Rosie erwachte mitten in der Nacht. Der Smial war still. Fast zu still, dachte sie, aber nach diesem Wochenende würden die Stimmen ihrer Kleinen die vielen Zimmer wieder erfüllen. Sie freute sich darauf, sie wieder zu haben, und dieses Wissen machte sie so schwindelerregend glücklich wie der warme, vertraute Körper neben sich. Sie drehte sich um und drückte einen langen, zärtlichen Kuss auf seine Wange. Seine Antwort war ein beinahe unverständliches Gemurmel und zwei Arme, die sich um sie schlossen.

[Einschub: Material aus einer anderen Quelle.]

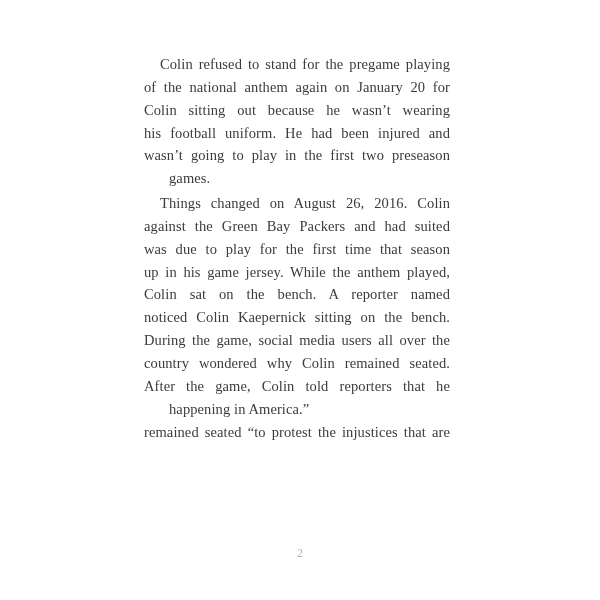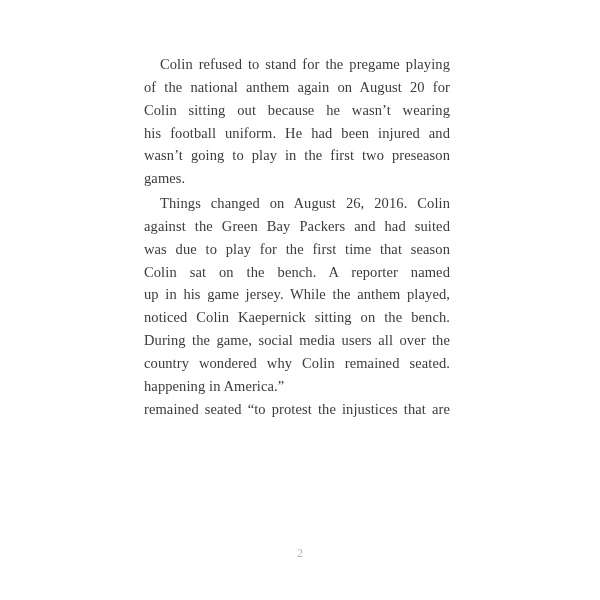"of the national anthem again" div.line { text: August -> January }
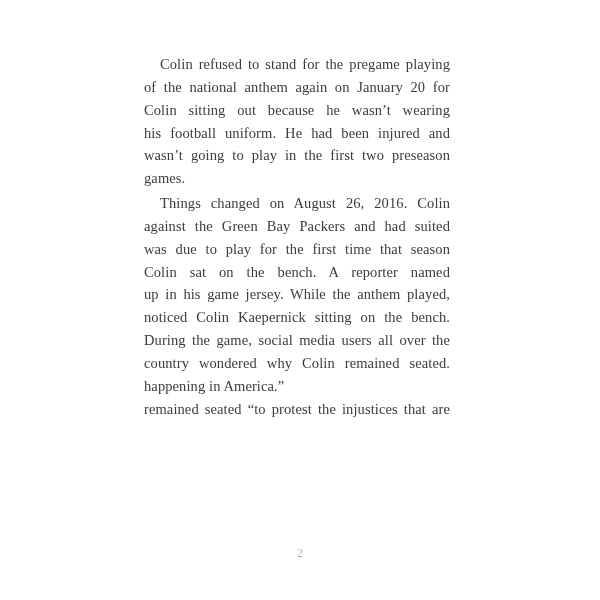"games." .line.last { margin-left: none -> 25px }
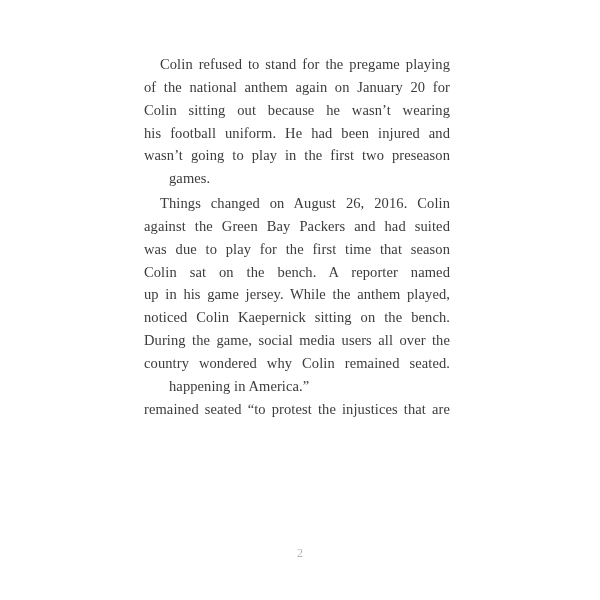"Colin sat on the bench." div.line { order: before "up in his game jersey." -> after "up in his game jersey." }
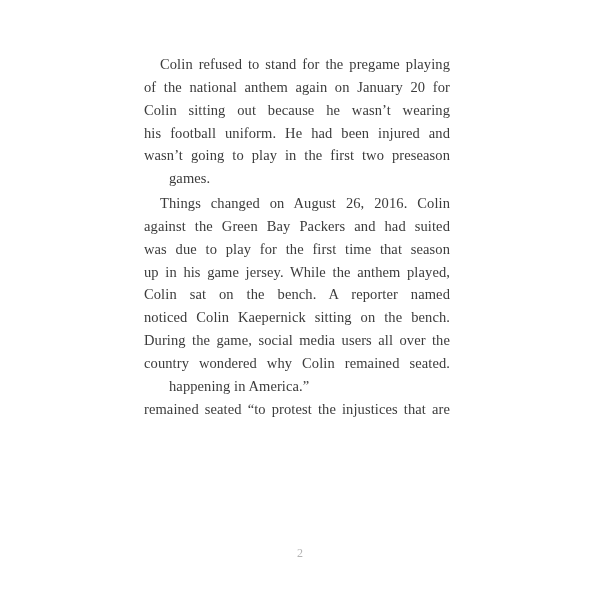"After the game, Colin told" div.line { html: none -> <div>After the game, Colin told reporters that he</div> }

Sie atmete den würzigen Geruch seiner Haut sein und plötzlich kam ihr das Bild von Lily, wie sie sie an diesem Abend gesehen hatte, in den Sinn; in einen warmen, dunklen Mantel gehüllt, das lange Haar, das sich langsam aus dem dicken Zopf löste, der ihr den Rücken hinunter hing. Es flatterte kupferrot im wechselnden Licht der Flammen, und die langen Strähnen mischten sich mit den blassgoldenen Locken des kleinen Mädchen, das auf ihrem Schoß saß. Sie sah die verschränkten Finger der beiden und ihr Lächeln, während sie miteinander sprachen und Lily Elanor die Sterne zeigte, und sie waren schön. Elanor, die leuchtete von der silbrigen Berührung der Herrin, ein seltsames Spiegelbild ewiger elbischer Schönheit in der altvertrauten Wiege des Auenlandes. Und Lily, deren Lieblichkeit irdischer und schlichter war, die Schönheit fruchtbarer Erde, von tief verwurzelten Bäumen und scharlachroten Herbstblättern... aber auch sie war anders, berührt und auf seltsame Weise gesegnet von der Liebe dessen, der das elbische Licht in sich zuletzt mitgenommen hatte über das Meer.

Rosie lächelte.

Danke, dachte sie, danke, dass du da bist... Und mit der farbigen Erinnerung and ihre Freundin und ihre älteste Tochter im Herzen trieb sie gemächlich zurück in einen tiefen, friedlichen Schlaf.